O tema deste artigo é “O compliance no ambiente da administração pública – desafios e características específicas”. Investigou-se o seguinte problema: O histórico de corrupção e atos contrários às normas legais é realmente levado em consideração no ambiente governamental? Este trabalho é importante em uma perspectiva individual devido ao fato de que estou profissionalmente inserido no ambiente governamental e, de certa maneira, o tema influencia meu labor diário; para a ciência é relevante por trazer mais uma contribuição a um tema de importância e relevância ímpares no ambiente corporativo e governamental; e, para a sociedade agrega valor por demonstrar transparência e direcionamento do governo, judiciário e administração pública em deixar para trás a pecha de morosidade e corruptividade que o serviço público carregava desde os tempos da Colônia. Trata-se de uma pesquisa teórica, bibliográfica com fundamentos em artigos científicos e livros acadêmicos, bem como em lei, doutrina e jurisprudência.

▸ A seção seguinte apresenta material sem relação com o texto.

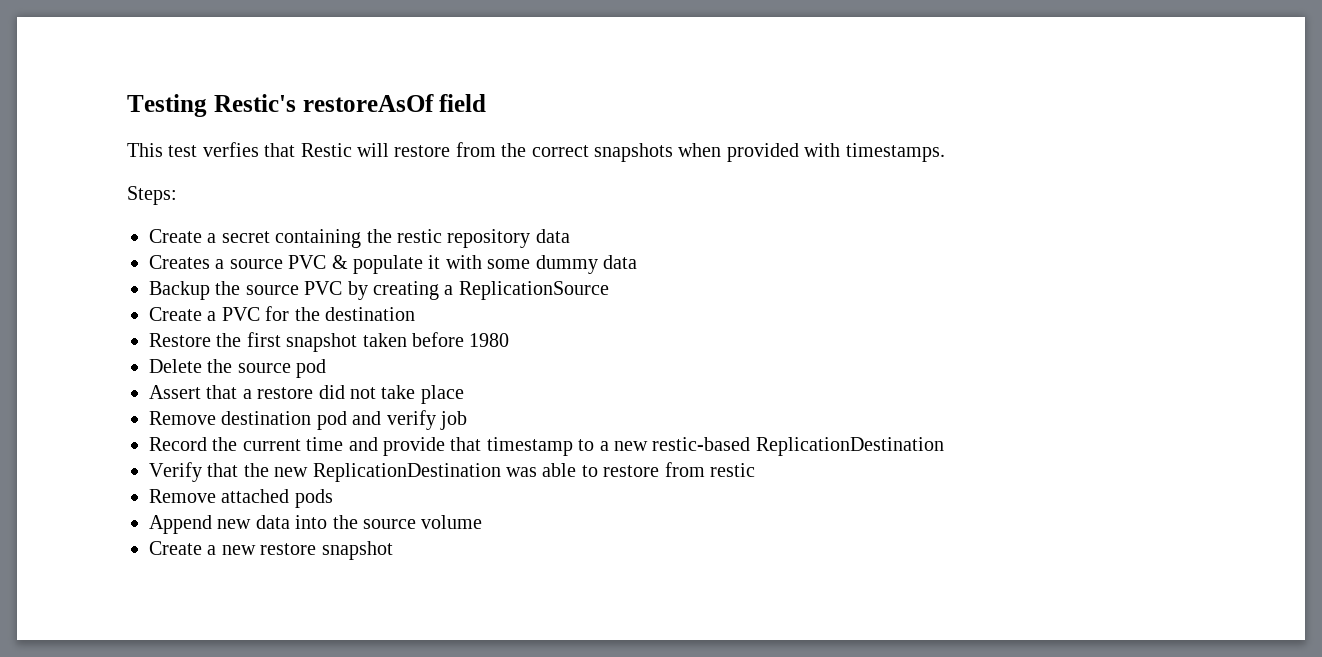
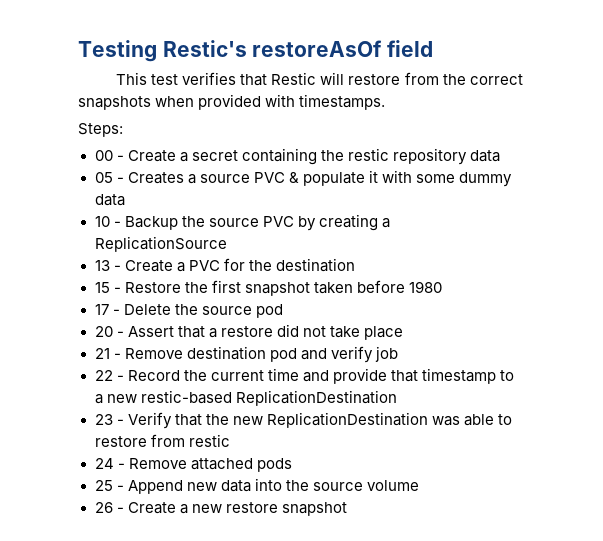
- This test verfies that Restic will restore from the correct snapshots when provided with timestamps.
+ This test verifies that Restic will restore from the correct snapshots when provided with timestamps.
- Create a secret containing the restic repository data
+ 00 - Create a secret containing the restic repository data
- Creates a source PVC & populate it with some dummy data
+ 05 - Creates a source PVC & populate it with some dummy data
- Backup the source PVC by creating a ReplicationSource
+ 10 - Backup the source PVC by creating a ReplicationSource
- Create a PVC for the destination
+ 13 - Create a PVC for the destination
- Restore the first snapshot taken before 1980
+ 15 - Restore the first snapshot taken before 1980
- Delete the source pod
+ 17 - Delete the source pod
- Assert that a restore did not take place
+ 20 - Assert that a restore did not take place
- Remove destination pod and verify job
+ 21 - Remove destination pod and verify job
- Record the current time and provide that timestamp to a new restic-based ReplicationDestination
+ 22 - Record the current time and provide that timestamp to a new restic-based ReplicationDestination
- Verify that the new ReplicationDestination was able to restore from restic
+ 23 - Verify that the new ReplicationDestination was able to restore from restic
- Remove attached pods
+ 24 - Remove attached pods
- Append new data into the source volume
+ 25 - Append new data into the source volume
- Create a new restore snapshot
+ 26 - Create a new restore snapshot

Palavras-chave: Compliance. Administração Pública. Anticorrupção.

1 Introdução

A corrupção é um problema em diversos setores da sociedade e, consequentemente, as empresas públicas e privadas não estão isentas deste mal. No presente trabalho tentarei trazer uma parcela de luz sobre os programas de compliance no ambiente específico da administração pública. Para tanto, buscarei trazer ponderações sobre o ordenamento pátrio e breves comentários sobre o tema.

Blok (2020) afirma que compliance se refere à necessária obediência às normas sobre prevenção e combate a atos fraudulentos, crimes e atos corruptivos, impondo de forma legal os sujeitos a penas administrativas e criminais. Na mesma toada, Freitas (2020) define o compliance como um grande grupo de regras e procedimentos éticos que dirigem empresa, ambiente e indivíduos em seus respectivos espaços de atuação (local e internacional) com preocupações transcendentes, como a exterioridade da marca e a consideração pela própria empresa.

Trata-se de uma pesquisa teórica, bibliográfica com fundamentos em artigos científicos e livros acadêmicos, bem como em lei, doutrina e jurisprudência além dos materiais disponibilizados pela Must University no transcorrer da matéria.

2 Desenvolvimento

Um dos assuntos com mais evidência na comunidade internacional nos dias de hoje é a corrupção. Tradicionalmente vista como um crime comum cometido por funcionários públicos desonestos dentro das fronteiras nacionais, a corrupção passou a ser tratada como uma atividade vinculada às corporações multinacionais e ao crime organizado transnacional, interferindo na liberdade e representando um obstáculo ao desenvolvimento econômico, democrático e social, envolvendo violações generalizadas dos direitos humanos.

Escândalos relacionados à prática de atos de corrupção ou fraude no setor público infelizmente se tornaram um problema recorrente em nosso país e ganham as manchetes dos principais órgãos de imprensa.

A corrupção pode ser conceituada como a violação da lei, regra e moral, com o objetivo de obter privilégios pessoais, constituindo um abuso no meio econômico, social ou político. Ao longo das últimas décadas, a corrupção tem ganhado destaque, mas não é tão recente quanto parece, pois desde o século XVI, na época da colonização portuguesa, existem registros de práticas corruptivas por agentes públicos, que se perpetuam ao longo do tempo, portanto, considerado como algo cultural. A corrupção no Brasil é evidente, dado o histórico de práticas corruptas, que promovem a insegurança e a inconfiabilidade nos atos típicos de gestão, exigindo do Poder Público e das empresas uma mudança comportamental, com objetivo no melhor aproveitamento dos recursos, evidenciando transparência, boa-fé e prevenindo danos ao tesouro.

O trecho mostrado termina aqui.